## Extracted information
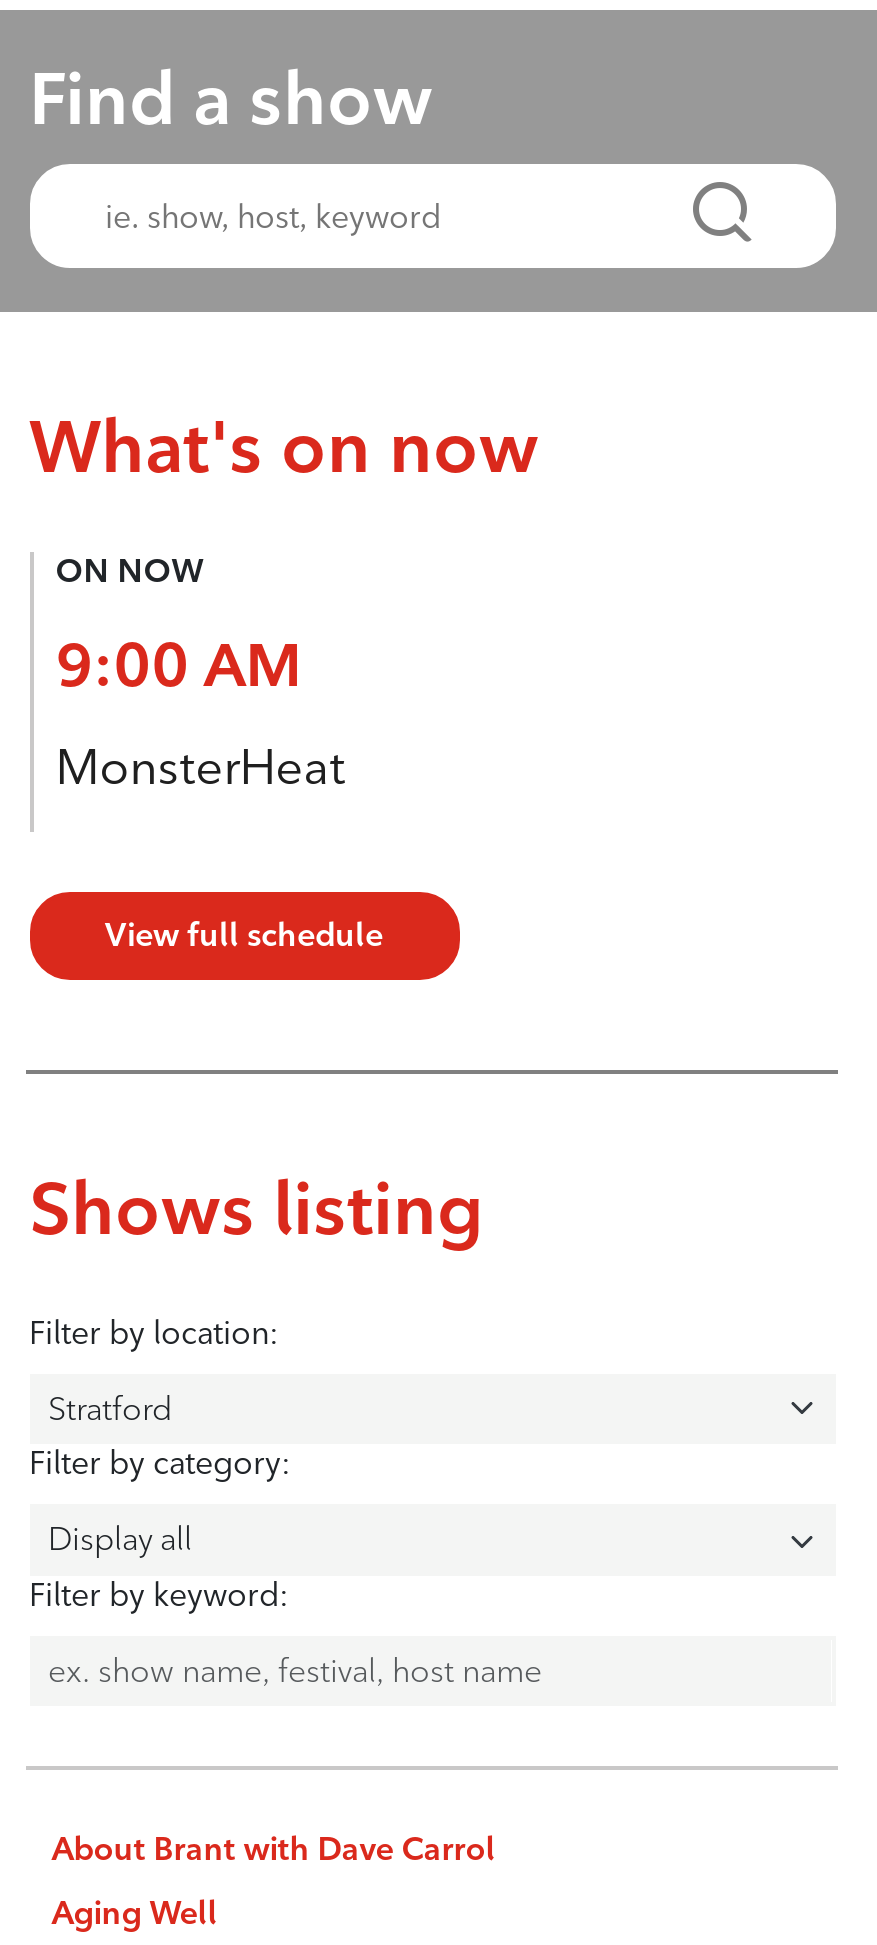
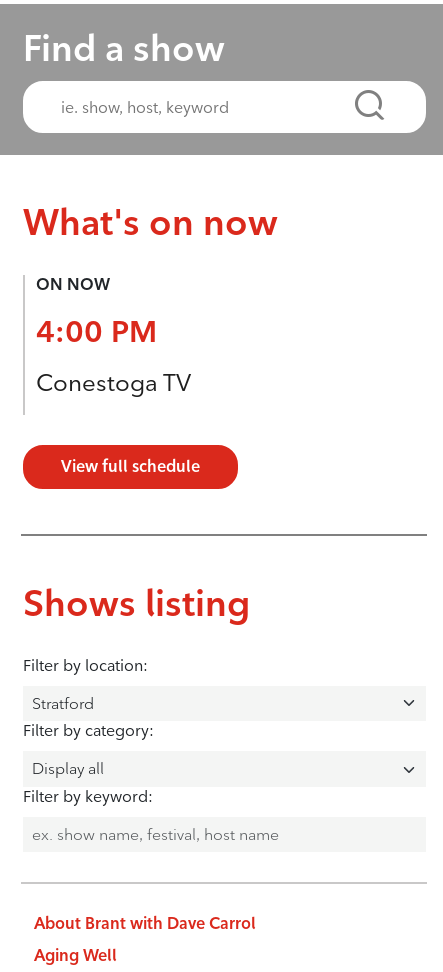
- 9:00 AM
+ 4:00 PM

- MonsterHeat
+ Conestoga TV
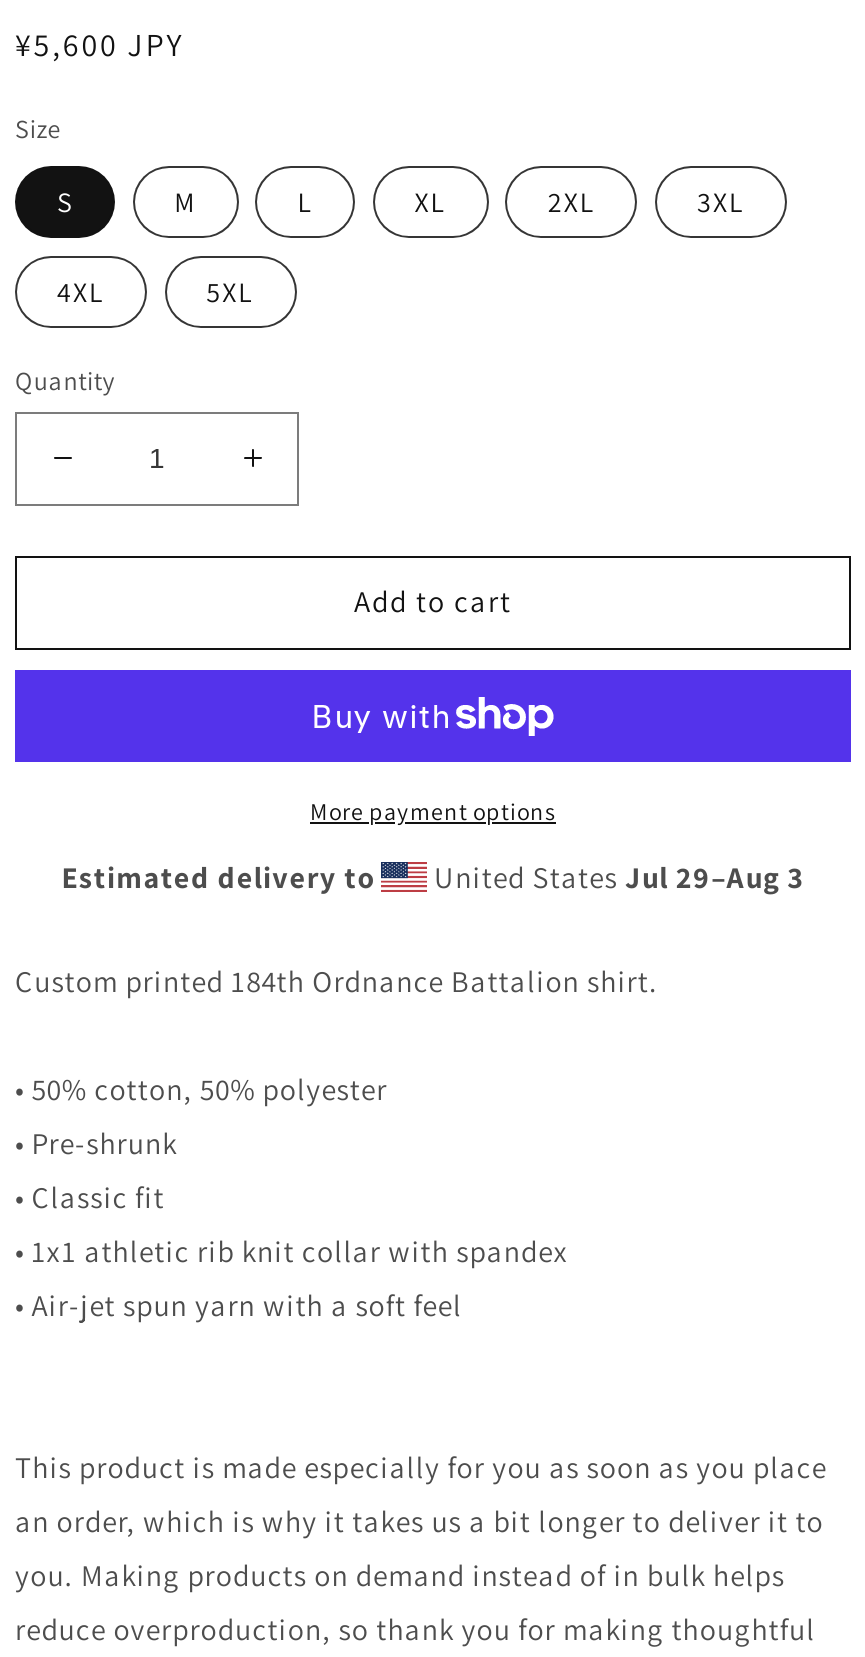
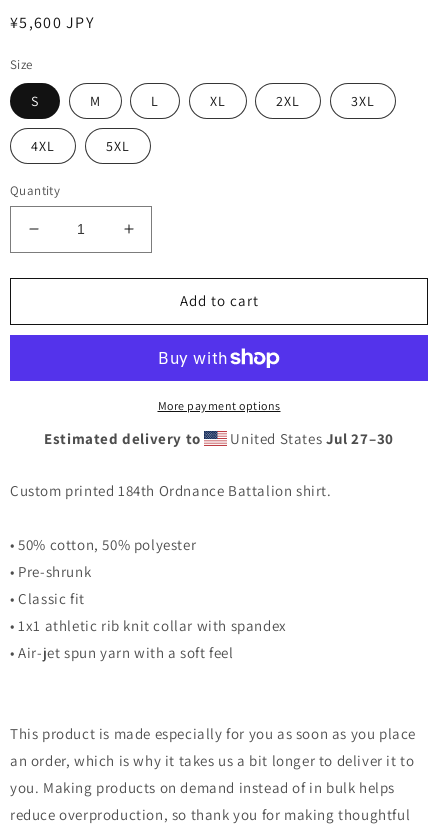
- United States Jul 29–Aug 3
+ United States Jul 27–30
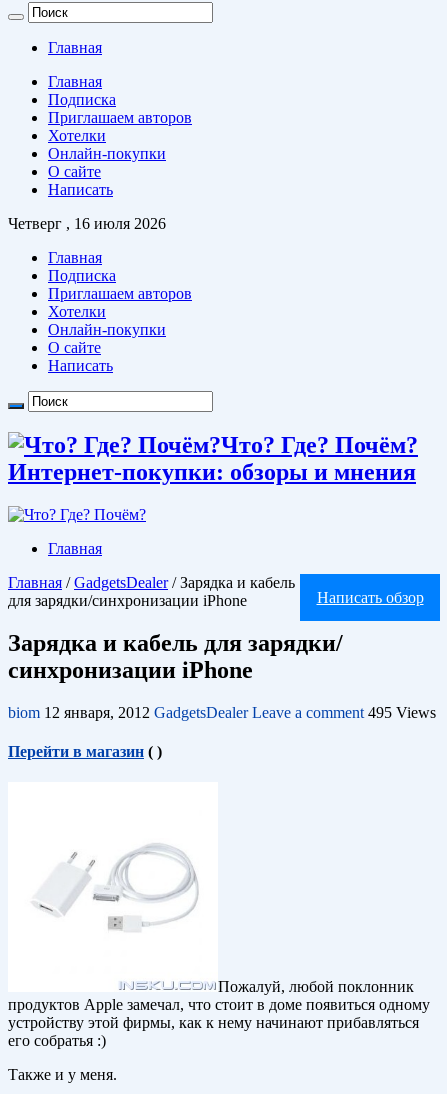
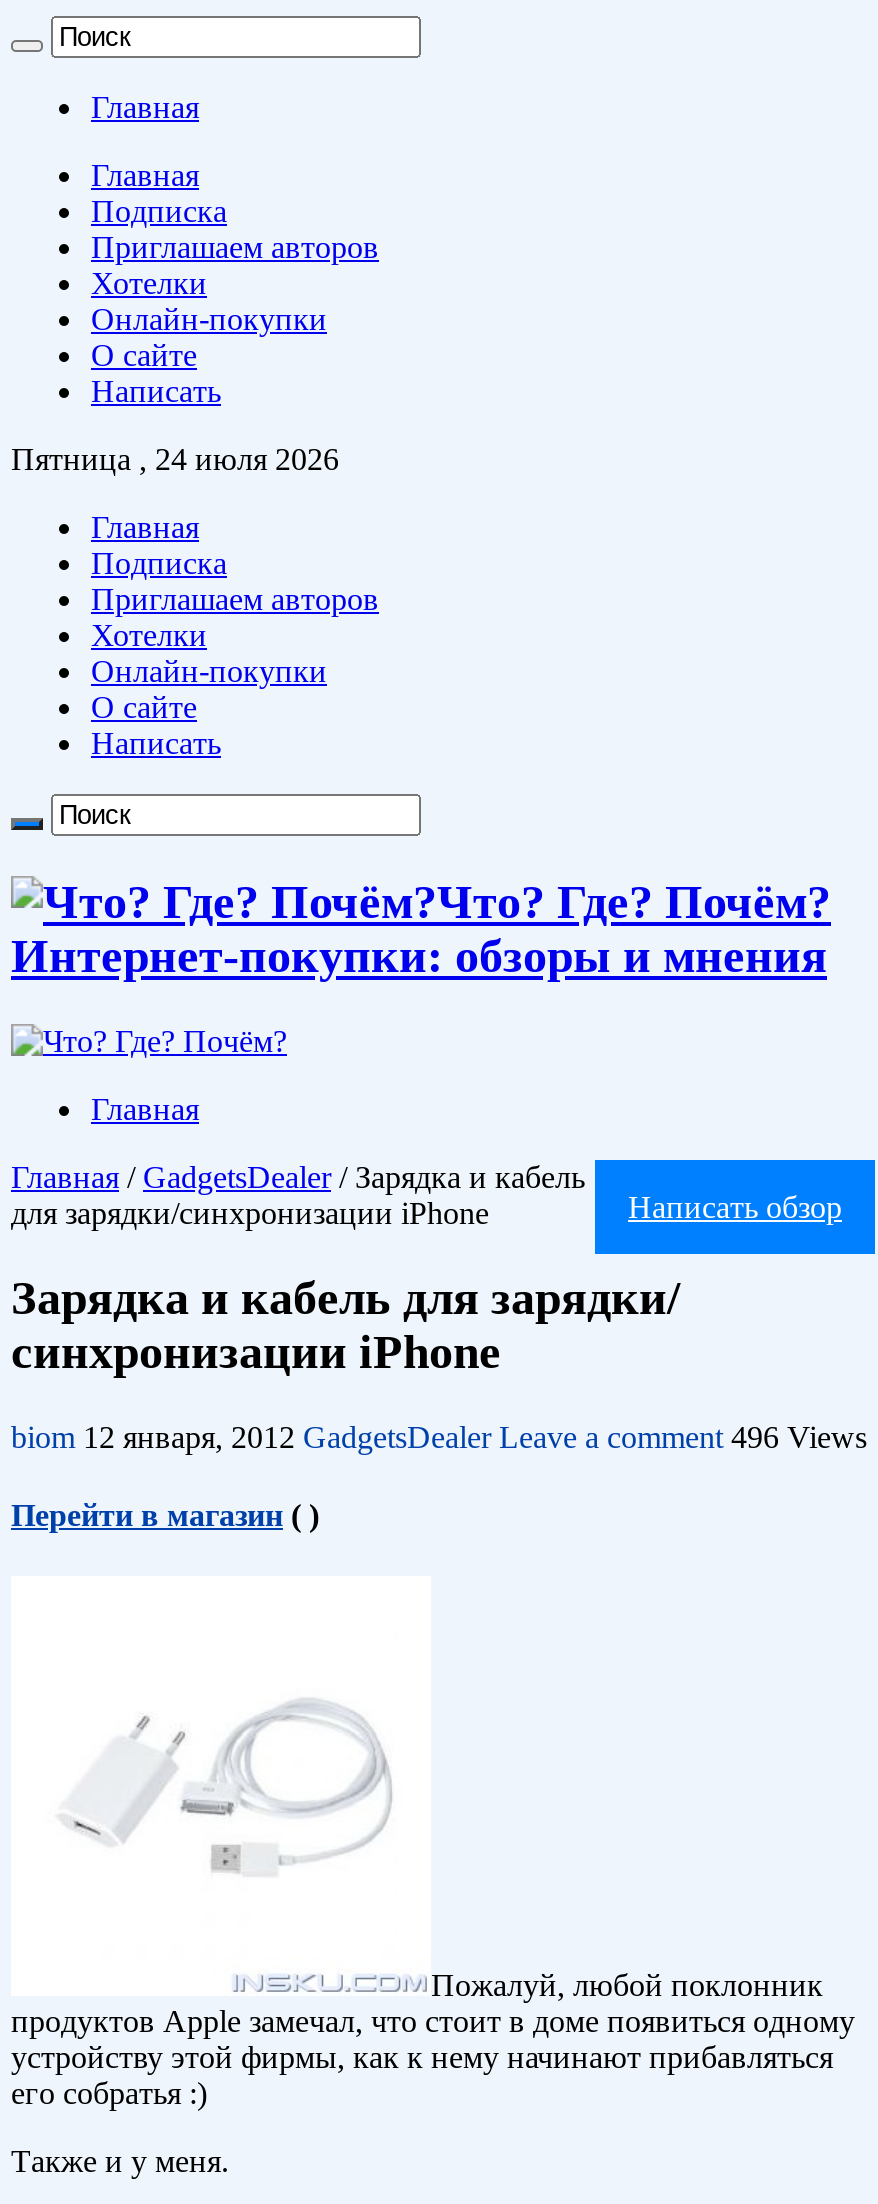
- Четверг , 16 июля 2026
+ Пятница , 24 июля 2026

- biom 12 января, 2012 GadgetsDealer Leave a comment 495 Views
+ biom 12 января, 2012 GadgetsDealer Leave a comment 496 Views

## Work instructions
Starting from the line containing "24 июля 2026", repeat each line through the end of the entries, exactly.

## The completed task
+ Пятница , 24 июля 2026

- biom 12 января, 2012 GadgetsDealer Leave a comment 495 Views
+ biom 12 января, 2012 GadgetsDealer Leave a comment 496 Views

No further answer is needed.